Nobel Laureate Rabindranath Tagore’s lectures on religion given at Oxford toward the end of his life, edited by Tagore himself.
This International Edition combines all existent English editions into a single volume, including the previous foreword by Philip Novak; the introduction to the British edition by Andrew Robinson; four appendices from an earlier American edition, featuring a brief conversation between Tagore and Albert Einstein, titled “Note on the Nature of Reality”, and a new foreword by religion writer and editor Jon M. Sweeney.

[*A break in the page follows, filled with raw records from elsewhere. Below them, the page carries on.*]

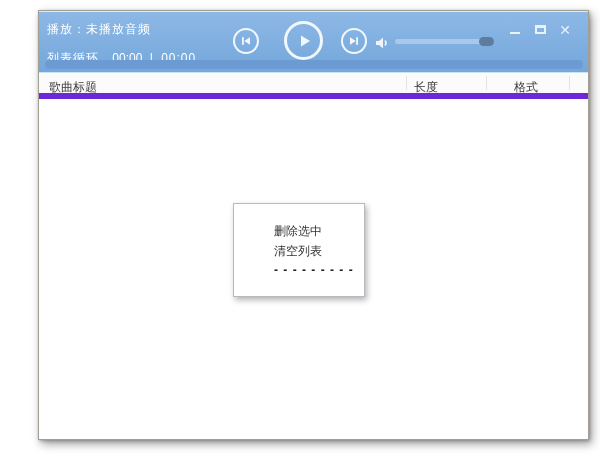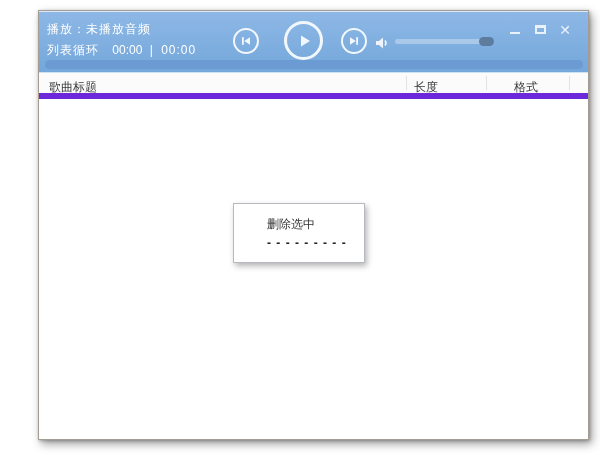"列表循环 00:00 | 00:00" .info .line2 { margin-top: 4px -> 12px }
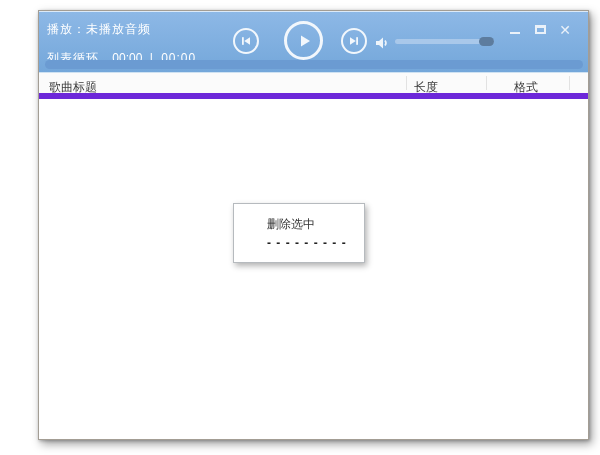"删除选中" .context-menu { padding: 10px -> 17px }
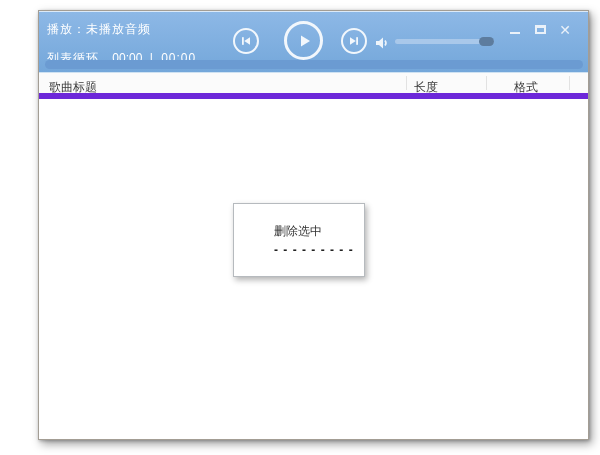"清空列表" div.menu-item { html: none -> <div>清空列表</div> }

The Religion of Man is a compilation of lectures by Rabindranath Tagore, edited by Tagore and drawn largely from his Hibbert Lectures given at Oxford University in May 1930. A Brahmo playwright and poet of global renown, Tagore deals with the universal themes of God, divine experience, illumination, and spirituality.
About the author
Rabindranath Tagore (1861–1941) was the youngest son of Debendranath Tagore, a leader of the Brahmo Samaj, which was a new religious sect in nineteenth-century Bengal and which attempted a revival of the ultimate monistic basis of Hinduism as laid down in the Upanishads. He was educated at home; and although at seventeen he was sent to England for formal schooling, he did not finish his studies there. In his mature years, in addition to his many-sided literary activities, he managed the family estates, a project which brought him into close touch with common humanity and increased his interest in social reforms. He also started an experimental school at Shantiniketan where he tried his Upanishadic ideals of education. From time to time he participated in the Indian nationalist movement, though in his own non-sentimental and visionary way; and Gandhi, the political father of modern India, was his devoted friend. Tagore was knighted by the ruling British Government in 1915, but within a few years he resigned the honour as a protest against British policies in India. Tagore had early success as a writer in his native Bengal. With his translations of some of his poems he became rapidly known in the West. In fact his fame attained a luminous height, taking him across continents on lecture tours and tours of friendship. For the world he became the voice of India’s spiritual heritage; and for India, especially for Bengal, he became a great living institution.
This autobiography/biography was written at the time of the award and later published in the book series Les Prix Nobel/Nobel Lectures.